# Exercise directions
An exact copy of the lines of the listing below between the "html: <div>Zero Trust" line and the "html: <div> <div>Multi-factor</div>" line, both included, is the whole answer; please omit the pictures.

# Records supplied
###

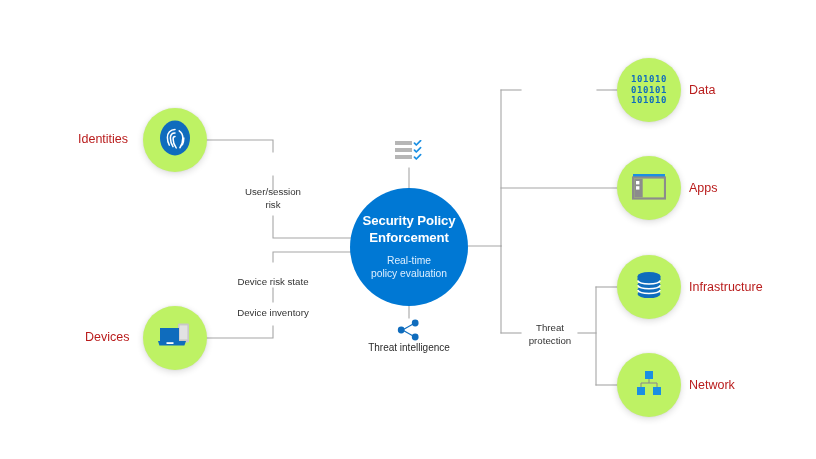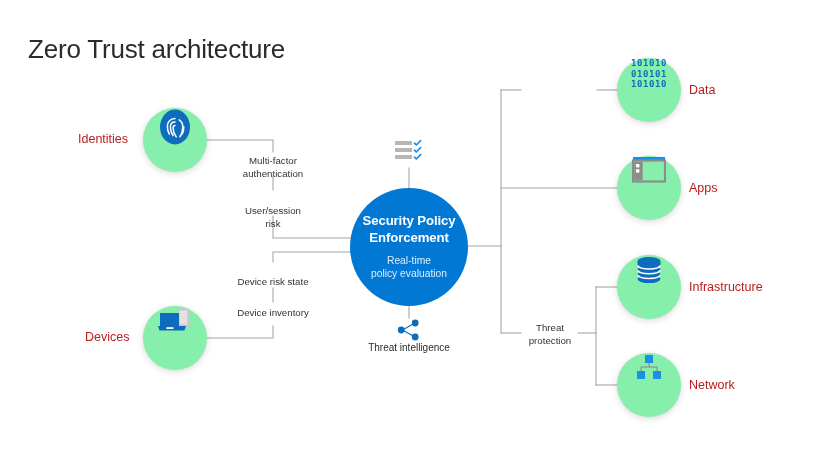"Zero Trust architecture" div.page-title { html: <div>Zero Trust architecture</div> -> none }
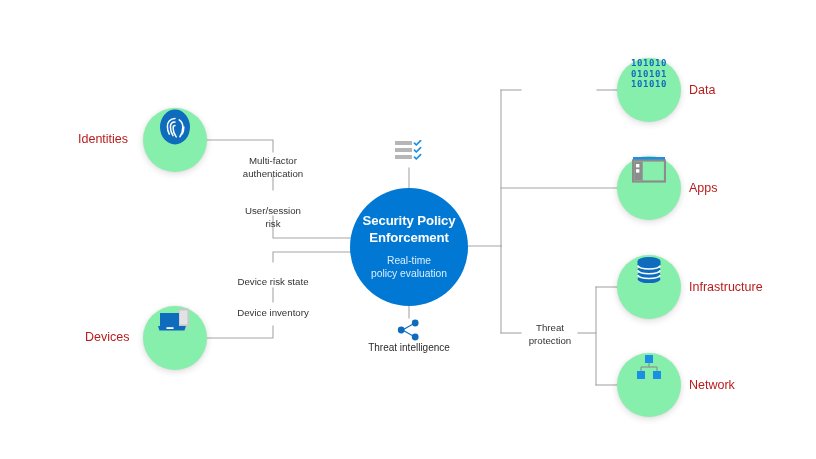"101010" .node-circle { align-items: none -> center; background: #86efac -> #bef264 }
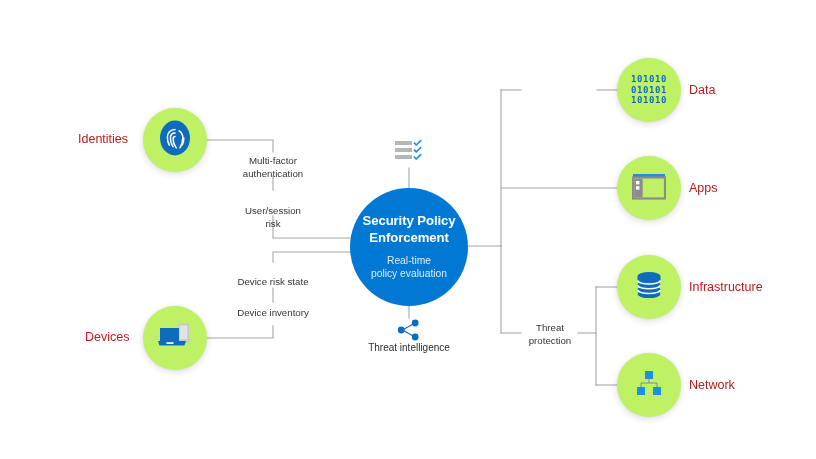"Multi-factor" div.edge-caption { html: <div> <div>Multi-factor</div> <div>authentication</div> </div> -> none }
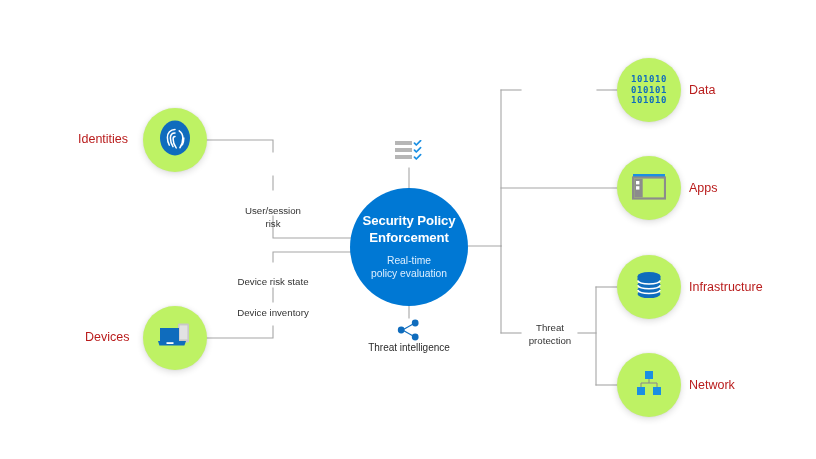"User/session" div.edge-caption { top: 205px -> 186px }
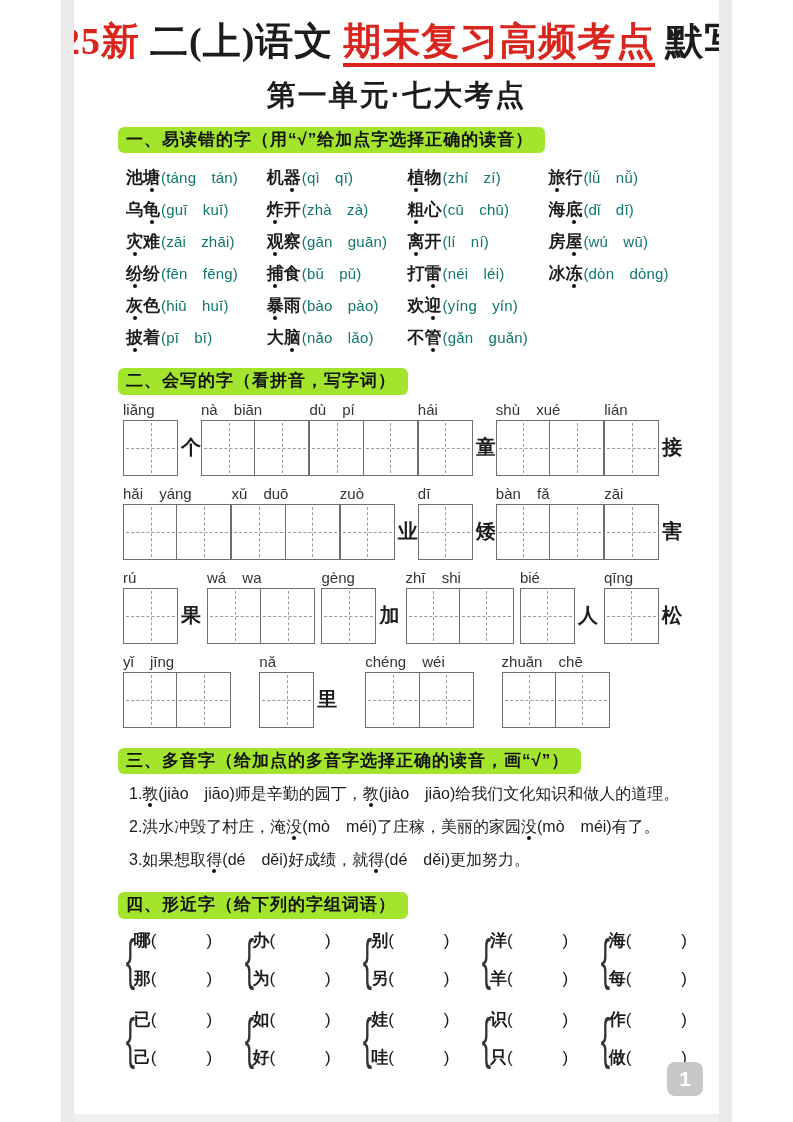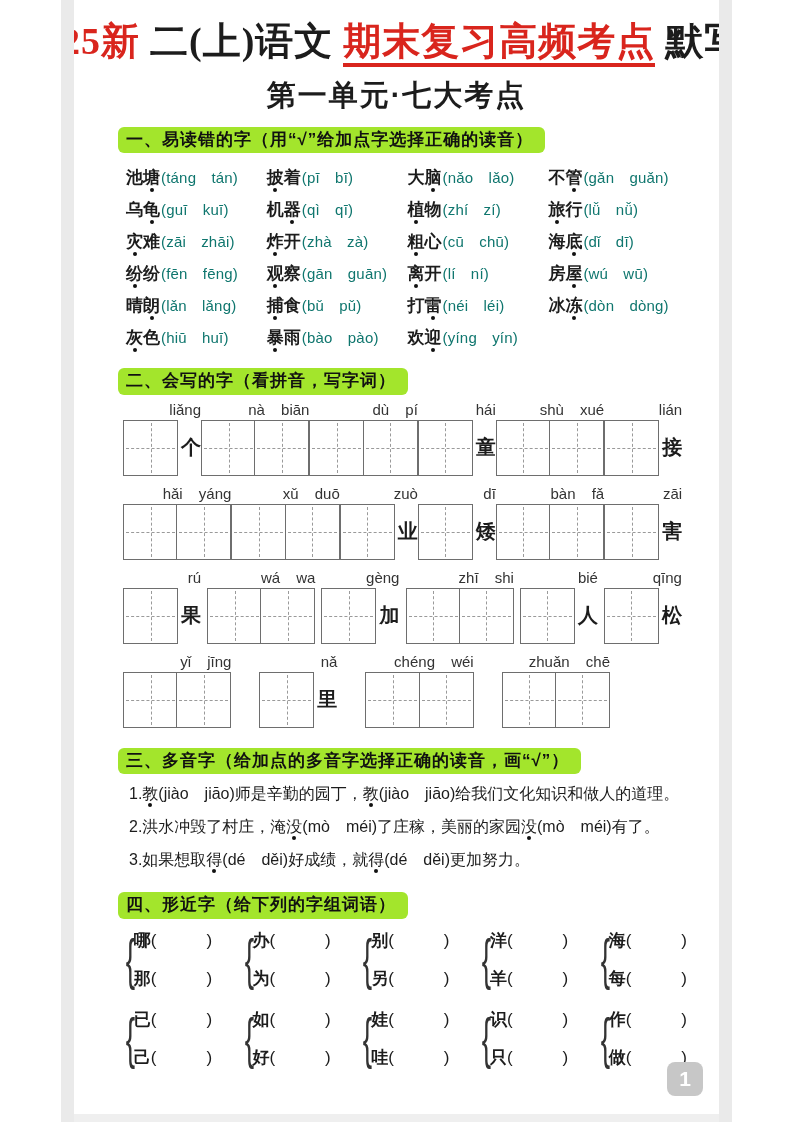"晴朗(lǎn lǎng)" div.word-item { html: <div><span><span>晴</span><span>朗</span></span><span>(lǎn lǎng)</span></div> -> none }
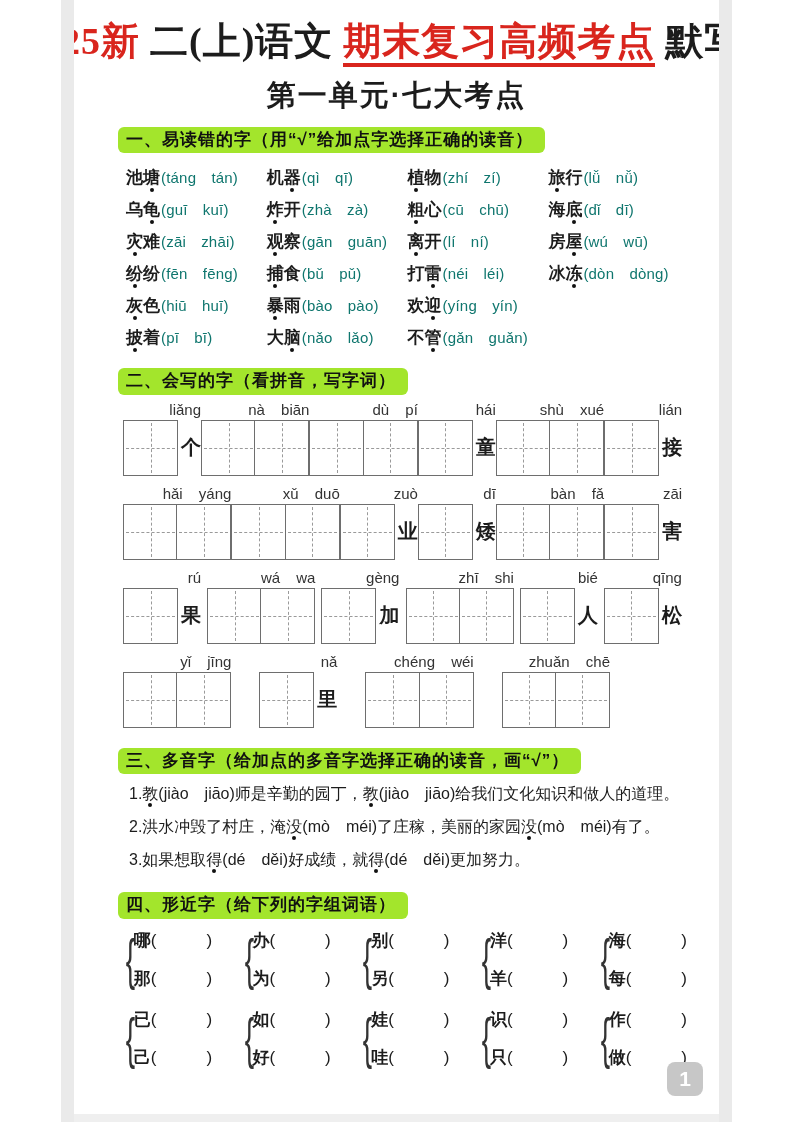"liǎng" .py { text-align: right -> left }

###

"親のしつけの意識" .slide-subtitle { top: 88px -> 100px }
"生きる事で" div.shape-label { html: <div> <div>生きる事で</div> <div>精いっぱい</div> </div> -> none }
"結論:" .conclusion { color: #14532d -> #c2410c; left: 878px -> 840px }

###

# Solution for this problem
"Zero Trust architecture" div.page-title { html: <div>Zero Trust architecture</div> -> none }
"101010" .node-circle { align-items: none -> center; background: #86efac -> #bef264 }
"Multi-factor" div.edge-caption { html: <div> <div>Multi-factor</div> <div>authentication</div> </div> -> none }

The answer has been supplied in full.